Here’s today’s easy history test: What year did Russia or its predecessor, the Soviet Union, put cosmonauts on the Moon? (a) 1969 (b) 1968 (c) 2001 (d) trick question designed to make a point about Russia influencing US history books. If you answered (d), do your favorite Captain Picard face-palm as you turn towards Moscow to receive the news that the head of its space program announced the goal of Russia’s first human moon landing will be to verify once and for all (OK, for all Russians and conspiracy theorists) that US astronauts walked on the lunar surface. Really!
“We have set this objective to fly and verify whether they’ve been there or not.”
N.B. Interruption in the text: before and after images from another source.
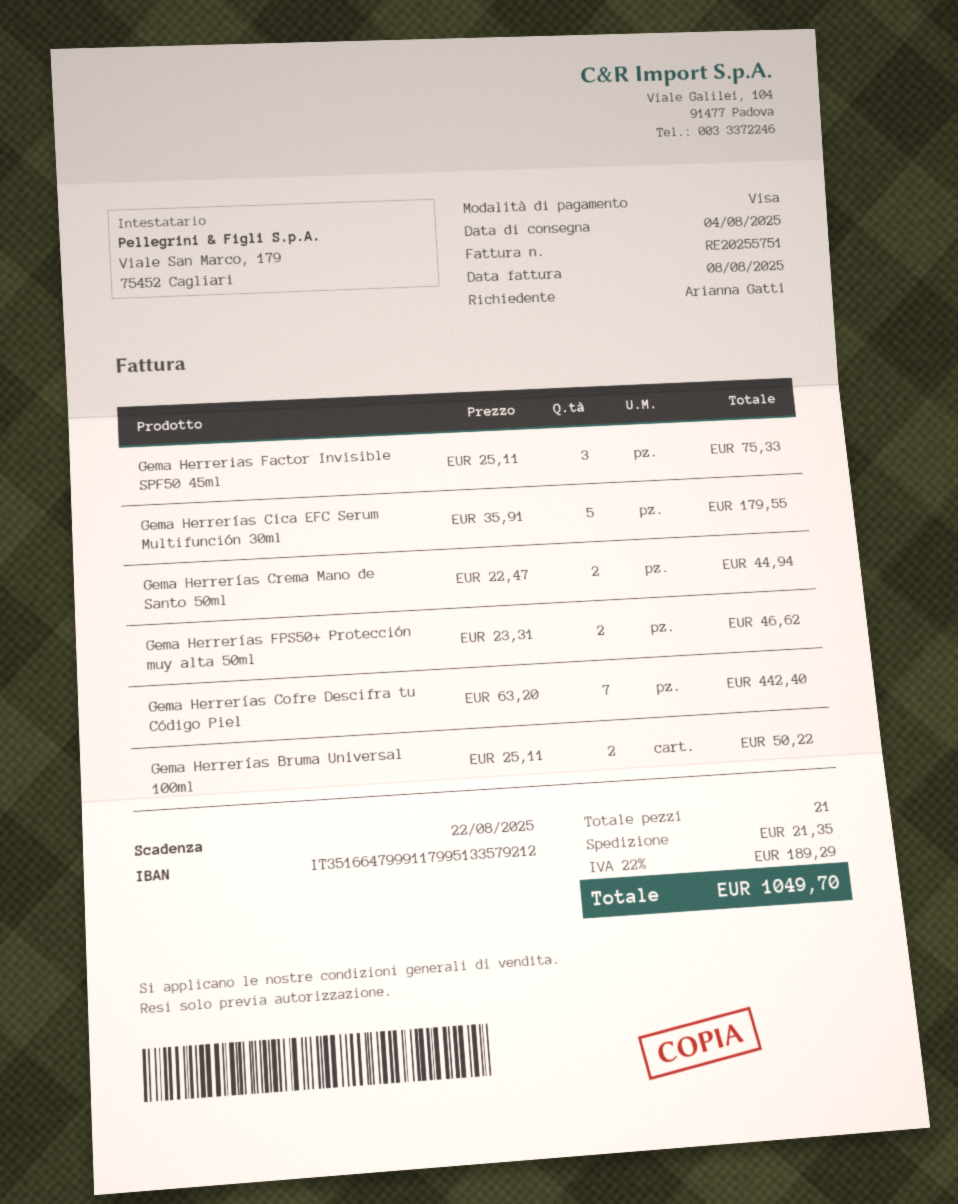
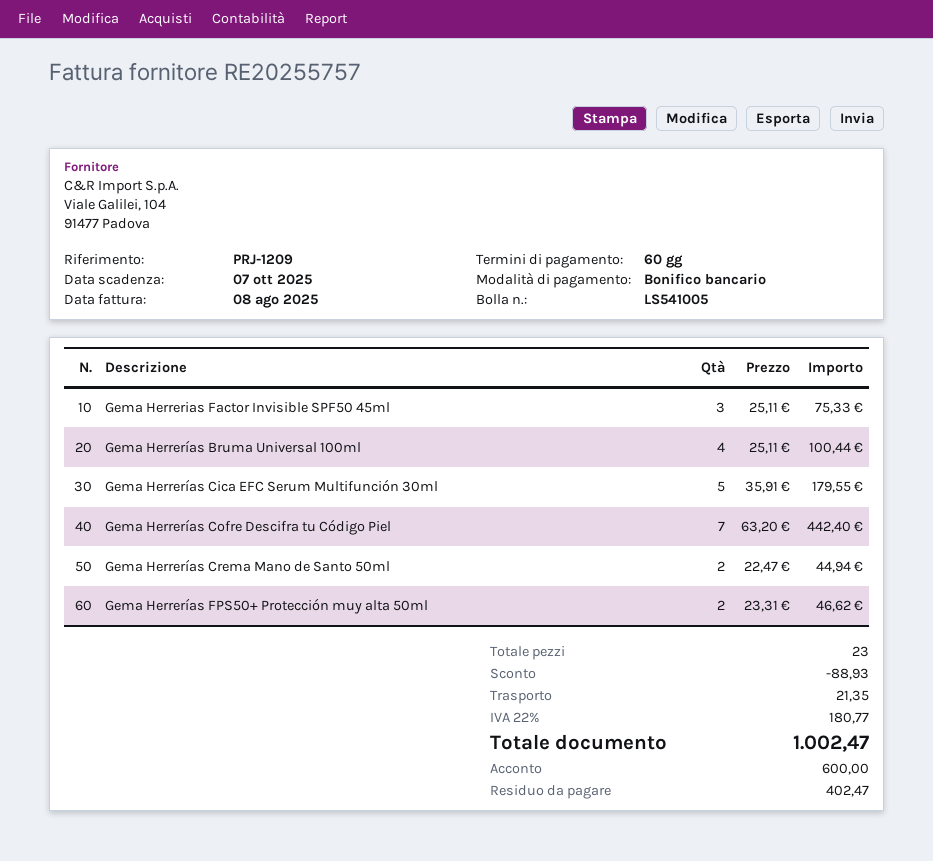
invoice number: RE20255751 -> RE20255757
due date: 2025-08-22 -> 2025-10-07
payment method: Visa -> bank transfer
Gema Herrerías Bruma Universal 100ml: 2 x 25.11 = 50.22 -> 4 x 25.11 = 100.44
total quantity: 21 -> 23
discount: none -> 88.93
tax: 22% = 189.29 -> 22% = 180.77
total: 1049.70 -> 1002.47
Dmitry Rogozin, the Director General of Roscosmos, Russia’s national space agency, uttered those words during a news conference this week where he discussed his program’s plans to send a Russian to the Moon in the 2030s. (We’ll pause here for a moment while you do the math – yes, this is also a pop math quiz.) Rogozin was born in 1963, which means he was old enough in 1969 to watch the US moon landing, assuming the Soviet media covered it and his family had one of those tiny, crank-operated, government-issued black-and-somewhat-white Soviet television sets. And if he saw that one, he probably also saw the other five, whether it was on the same old TV or on the fancy newfangled color one they finally installed at Roscosmos headquarters to watch “Apollo 13” while planning their own 2030s trip to the moon.
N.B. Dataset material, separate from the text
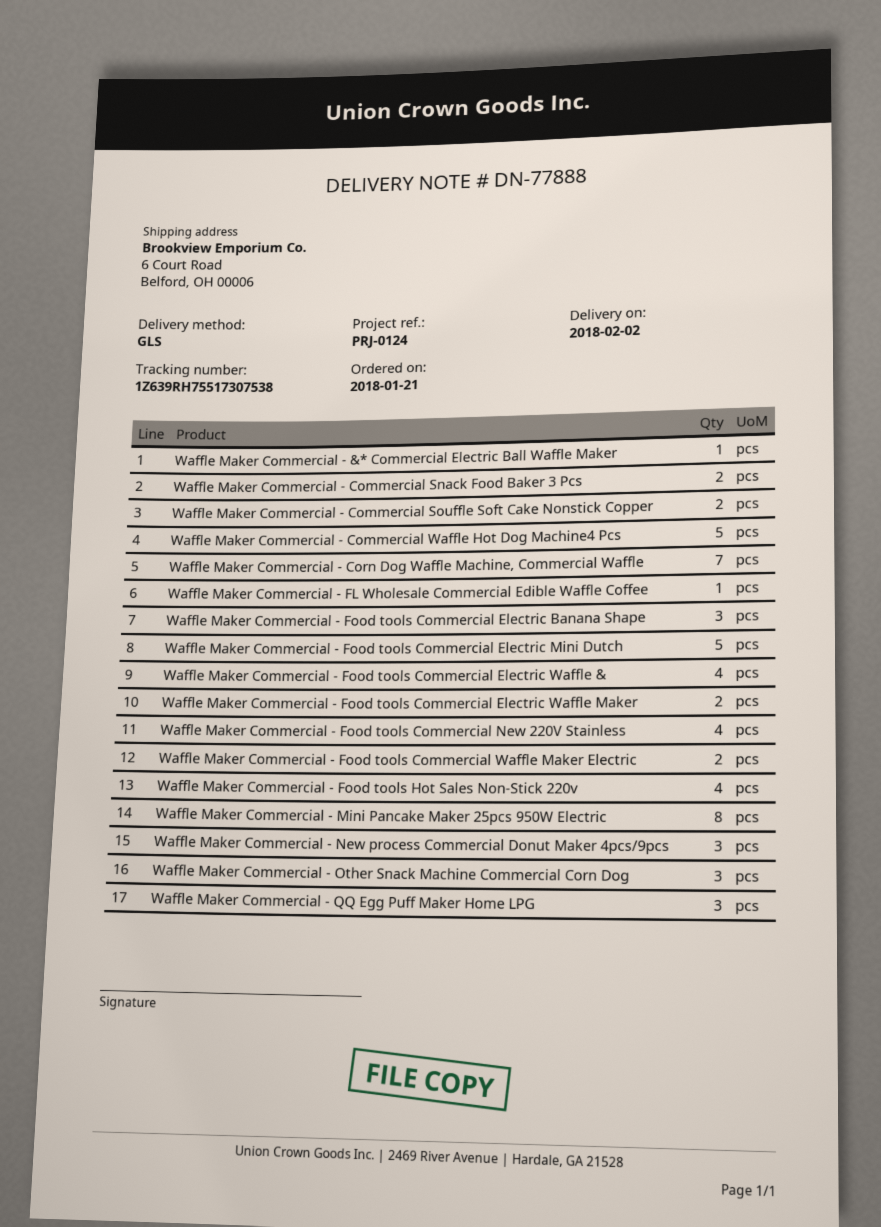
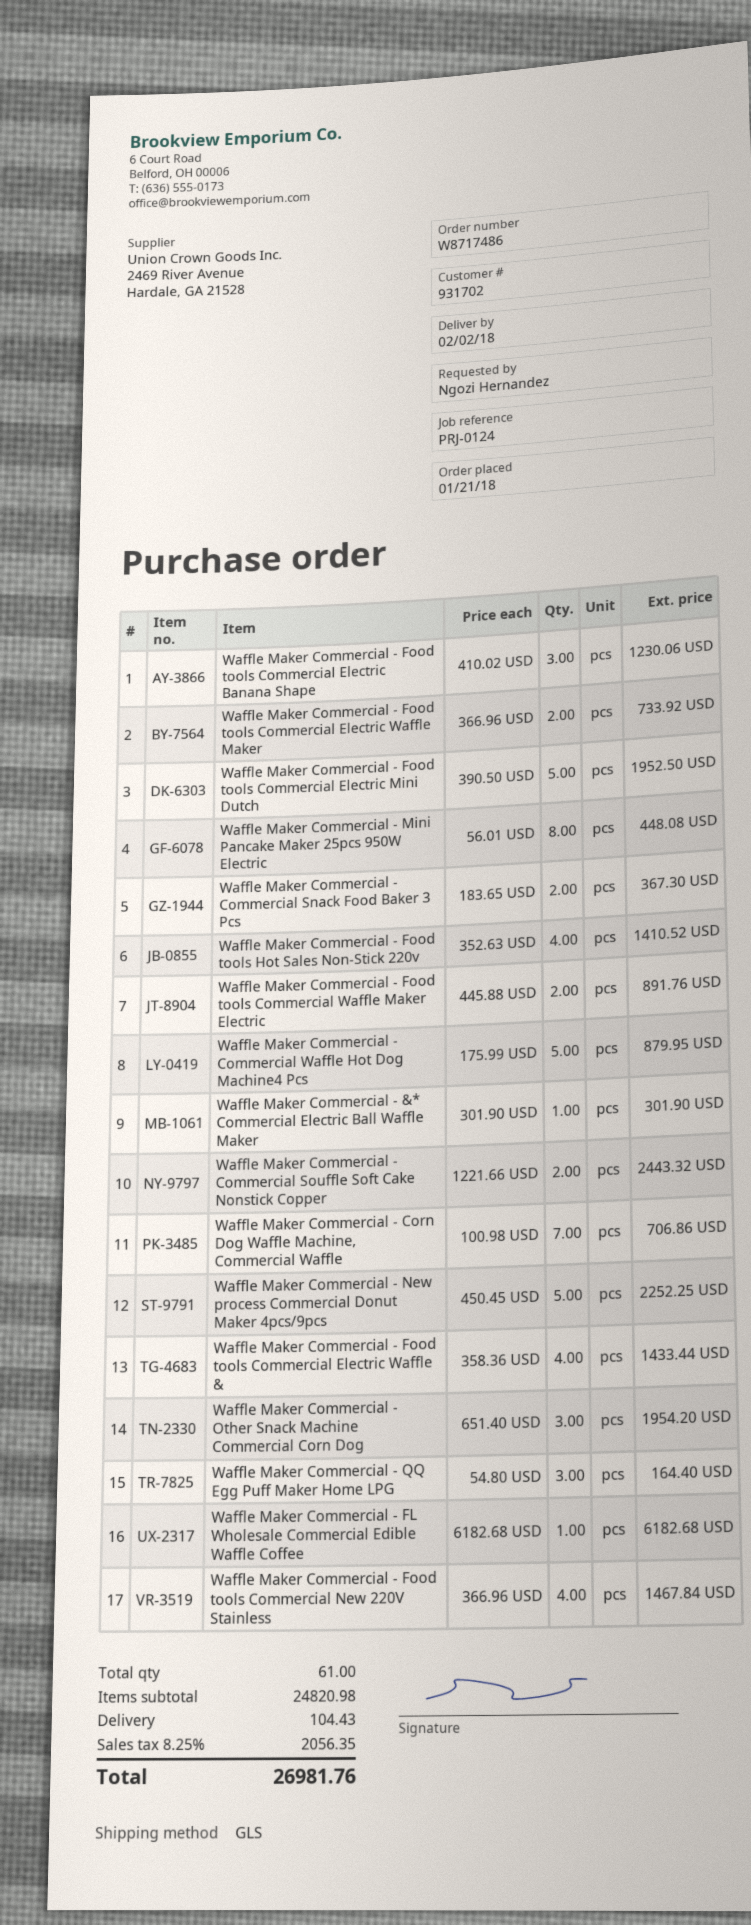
Waffle Maker Commercial - New process Commercial Donut Maker 4pcs/9pcs: 3 -> 5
While apologists insist that Rogozin’s body language indicates he was just joking (an affliction that he may have picked up from watching US political coverage with his pals at the Kremlin), he’s not the first Russian government official to question the US lunar landings. In 2015, after NASA admitted that official films of the landing had been destroyed and researchers noticed that many lunar rock samples brought back to Earth were missing, government spokesperson Vladimir Markin had this to say:
“We are not contending that they did not fly [to the Moon], and simply made a film about it. But all of these scientific – or perhaps cultural – artefacts are part of the legacy of humanity, and their disappearance without a trace is our common loss. An investigation will reveal what happened.”
We’ll take a moment while you clean up the irony dripping from that statement onto your shoes. True, Roscosmos has earned some snark leeway with its reliable (until they found a suspicious hole in one) Soyuz capsules that are currently the only way to shuttle (remember those?) astronauts and cosmonauts to the Space Station, which conspiracy theorists see as the second-biggest space hoax behind the lunar-landing-was-a-movie one. How do they explain how the US and Russia push their obvious and constant disagreements and outright hostilities aside and find a way to cooperate in a joint hoax? Perhaps the Flat Earthers can help them with some of their diagrams.
Rogozin is not a scientist – space or otherwise – but a career politician. These are the kind of denials that come from putting politicians in charge of scientific research and endeavors. Perhaps we and the Russians aren’t so different after all.
We’ll take a moment while you connect the dots.